No SIAE desde 2018, Fernanda recebeu alguns casos de bullying. “Tivemos casos de racismo e de etarismo. Recentemente, recebemos uma caloura do curso de medicina na faixa dos 30 anos, vem acontecendo casos de bullying em relação a ela. Relatamos à coordenação, que ficou de conversar com o grupo e dar orientações, pois está levando um sofrimento a essa aluna.”

“Muitos calouros estão na faixa dos 18 anos e há um choque geracional, mas tentamos interferir e, se for o caso, chamar para conversar individualmente. Abordamos temas relacionados à diversidade em rodas de conversa, palestras com profissionais de fora, sempre tentando levar esses assuntos para discussão. Mas, às vezes, é necessária uma intervenção mais pontual”, pondera a psicóloga. De acordo com Fernanda, se configurado como bullying, o caso é levado para a reitoria. “E aí tem todo um processo administrativo em que é feita uma comissão para avaliar a situação. Há casos que chegam a punições.”

Comunicação não violenta

Carolina Cassiano, jornalista e especialista em desenvolvimento humano: “toda violência é uma expressão trágica de uma necessidade não atendida” (foto: arquivo pessoal)

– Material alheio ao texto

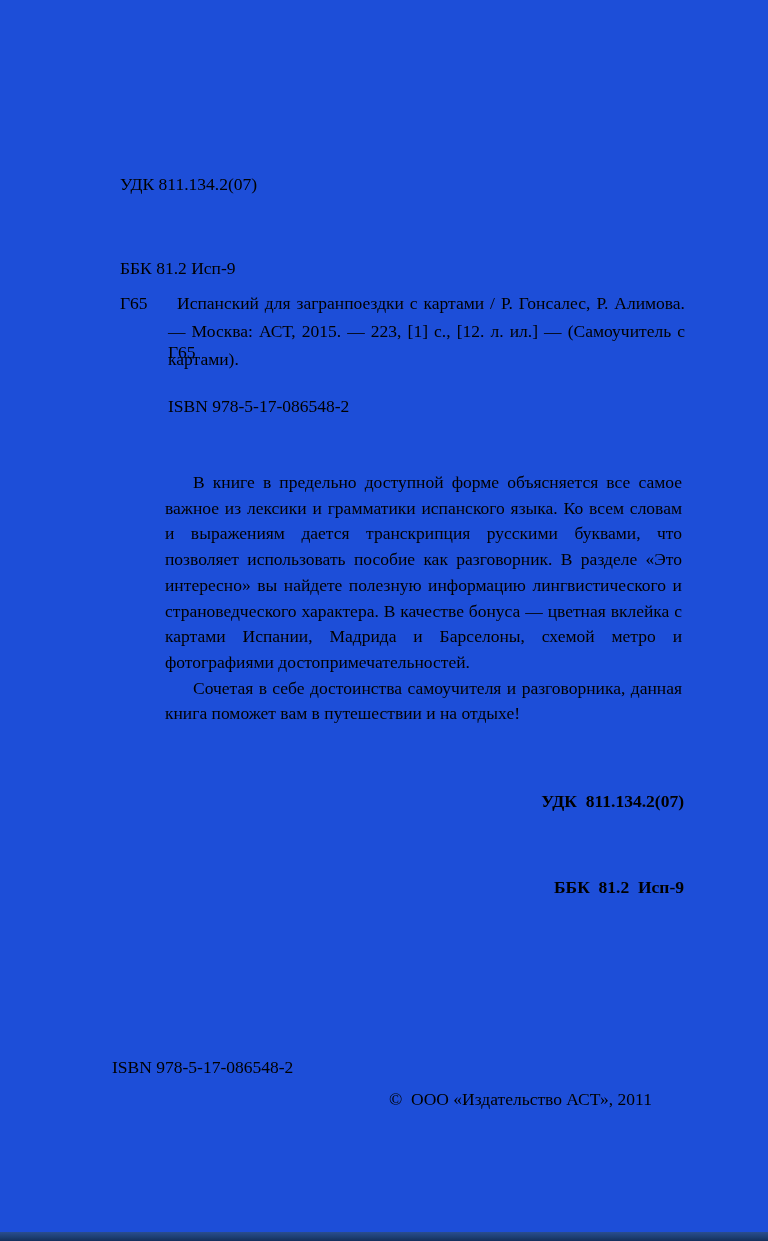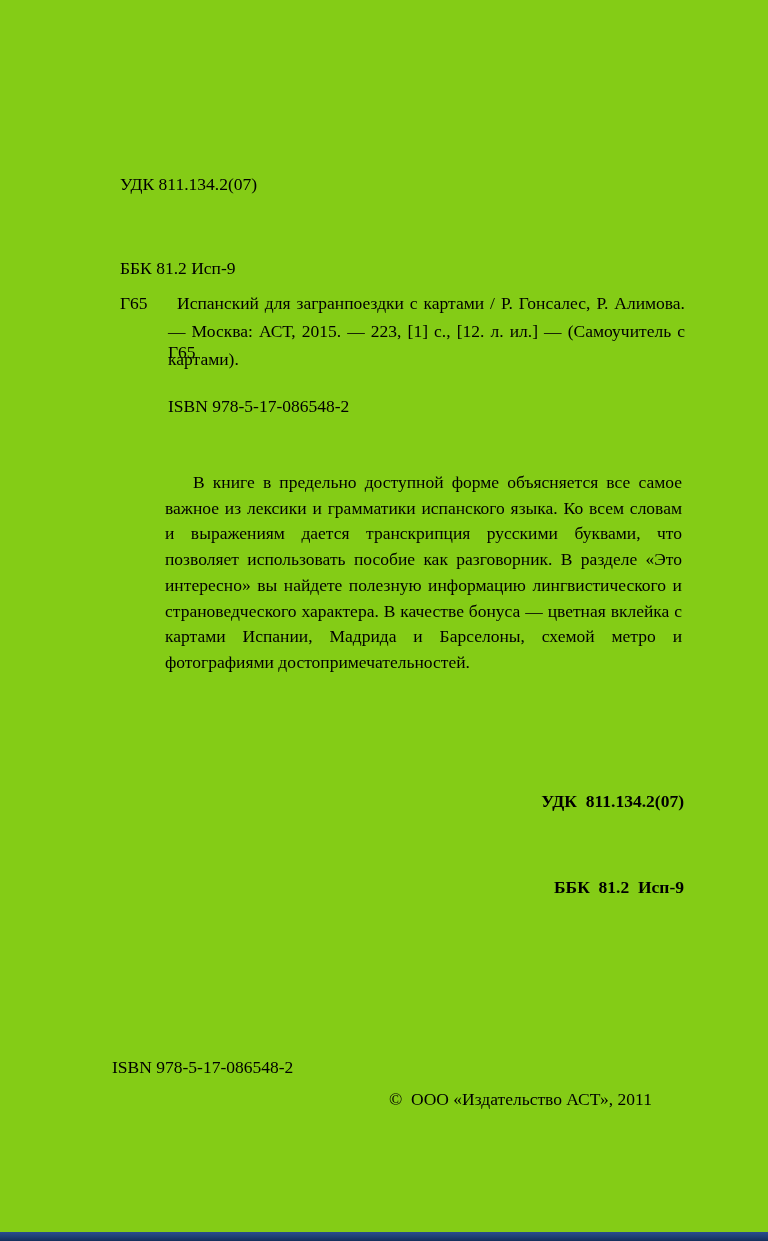"УДК 811.134.2(07)" .page { background: #84cc16 -> #1d4ed8 }
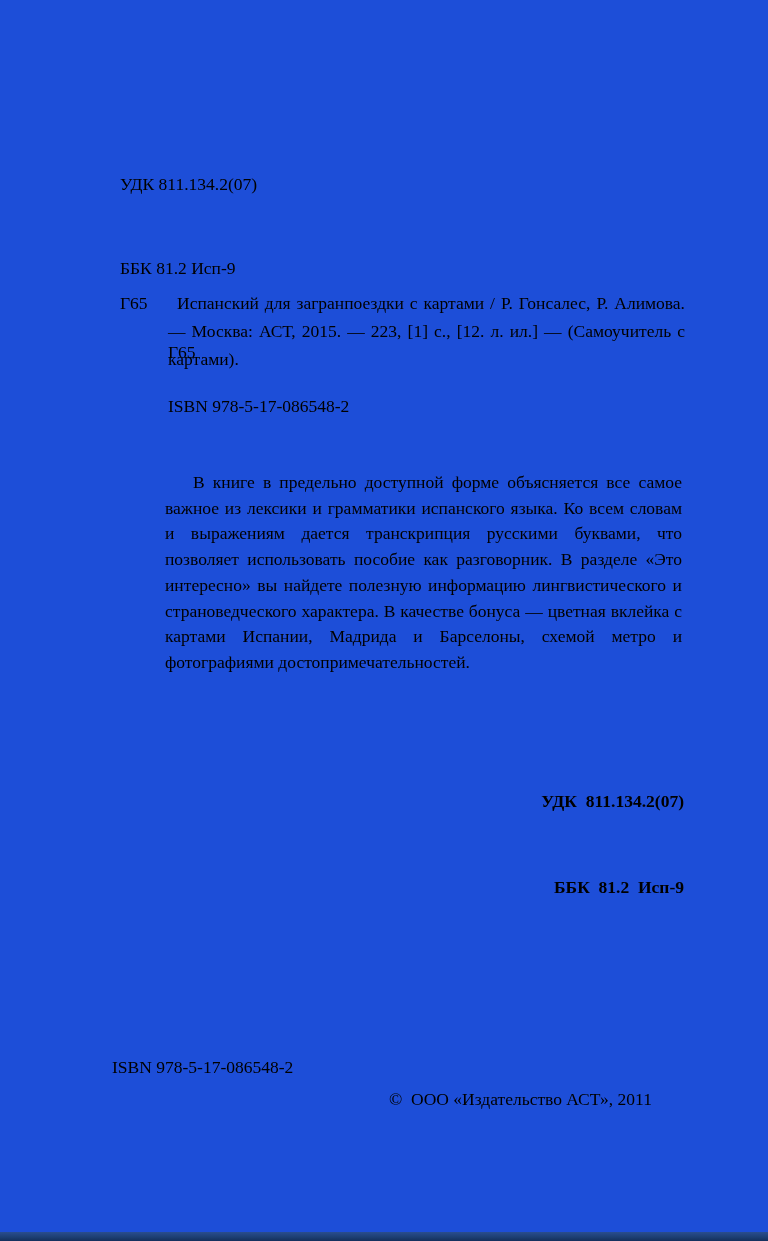"Сочетая в себе достоинства самоучителя" p { html: none -> <p>Сочетая в себе достоинства самоучителя и разговорника, данная книга поможет вам в путешествии и на отдыхе!</p> }
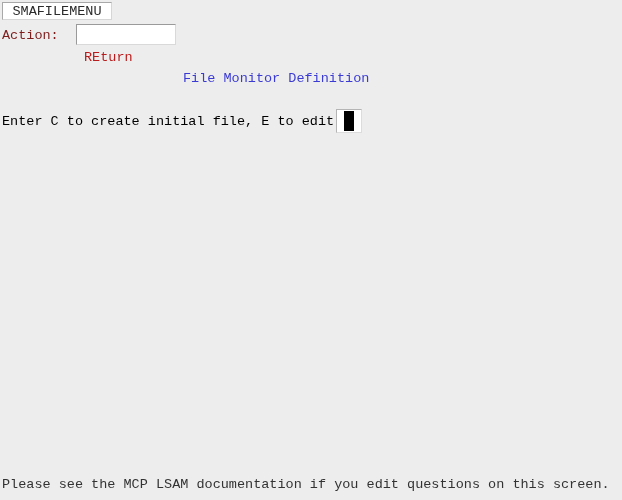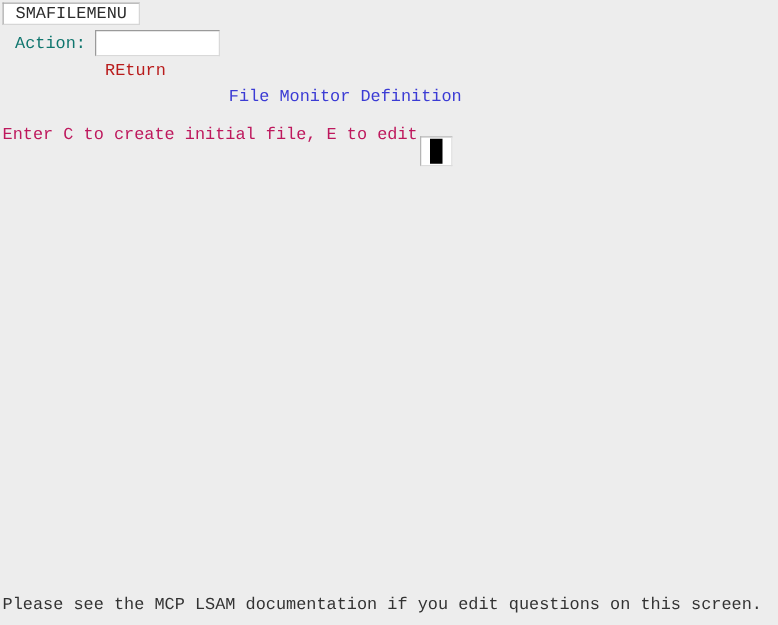"Action:" .action-label { color: #0f766e -> #7f1d1d; left: 12px -> 2px }
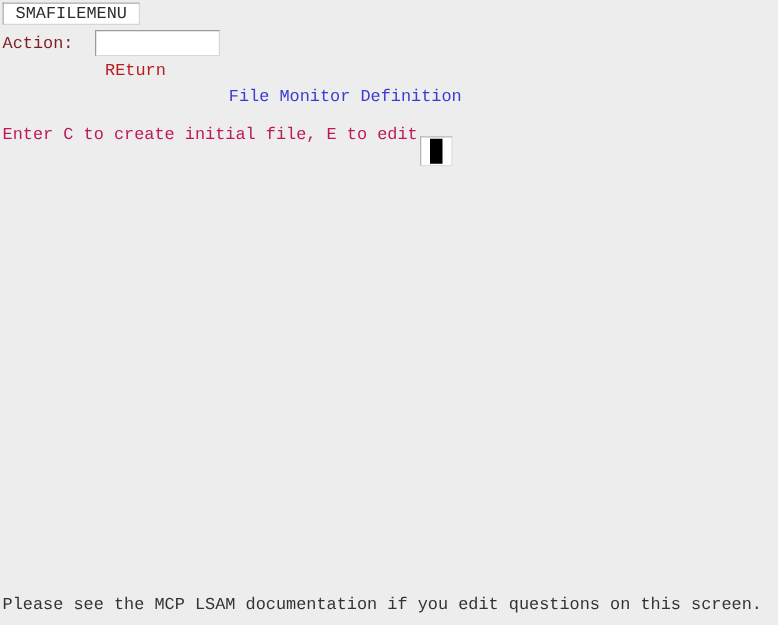"Enter C to create initial" .prompt-text { color: #be185d -> #000000; top: 100px -> 113px }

Para Carolina Cassiano, jornalista e consultora em desenvolvimento humano por meio das habilidades de diálogo, olhar para quem pratica o bullying, buscando compreender o motivo de suas ações, é um movimento de escuta empática que pode mudar o comportamento desse indiví-duo de forma mais efetiva, pois “toda violência é uma expressão trágica de uma necessidade não atendida.” Segundo a especialista, essa compreensão pode ocorrer por meio da comunicação não violenta (CNV). “A CNV não é uma técnica de comunicação, mas um caminho de autoconhecimento e de conhecimento do outro.”

“Quando me conheço, posso fazer escolhas mais conscientes de como cuidar das minhas necessidades. E não de forma automática e inconsciente com piadinhas por querer pertencer a algo. A comunicação não violenta entra como esse grande processo de perceber quais necessidades me movem e como posso cuidar delas”, frisa.

É Crime

Por meio da Lei nº 13.185 de 2015, que instituiu o Programa de Combate à Intimidação Sistemática (bullying), foram estabelecidas as diversas formas de violência física e psicológica que poderiam configurar bullying, como ataque físico, insultos pessoais, comentários sistemáticos e apelidos pejorativos, expressões preconceituosas, entre outras. A Lei também determinou que as instituições de ensino devem adotar medidas de conscientização, prevenção, diagnose e combate à violência e ao bullying.

Recentemente a Lei n.º 14.811, de 12 de janeiro de 2024, incluiu o artigo 146-A no Código Penal, criando o crime de bullying e cyberbullying. Romão enfatiza que “essas duas leis não fazem o recorte em relação à idade da vítima, portanto, as IES devem atuar na conscientização para prevenção e combate do crime de bullying e cyberbullying, pois podem ocorrer entre seus alunos, presencialmente ou no EAD”.

Na relação aluno-professor, os constrangimentos que partem do corpo docente são popularmente conhecidos como “assédio moral”. Com a nova lei, no entanto, “podemos considerar como bullying também”, acrescenta o advogado.

Com a diversidade tida muitas vezes como pano de fundo dessas intimidações, César comenta as diferenças entre o crime de bullying e outros crimes como racismo. “As instituições mais tradicionais, sejam públicas ou privadas, são historicamente mais elitistas. Os alunos beneficiados por ações afirmativas acabam, muitas vezes, sendo vítimas de discriminação ou de racismo. No caso de uma agressão pontual e isolada, podemos trabalhar com injúria, por exemplo. Se é reiterado, sistemático, pode ser configurado bullying.”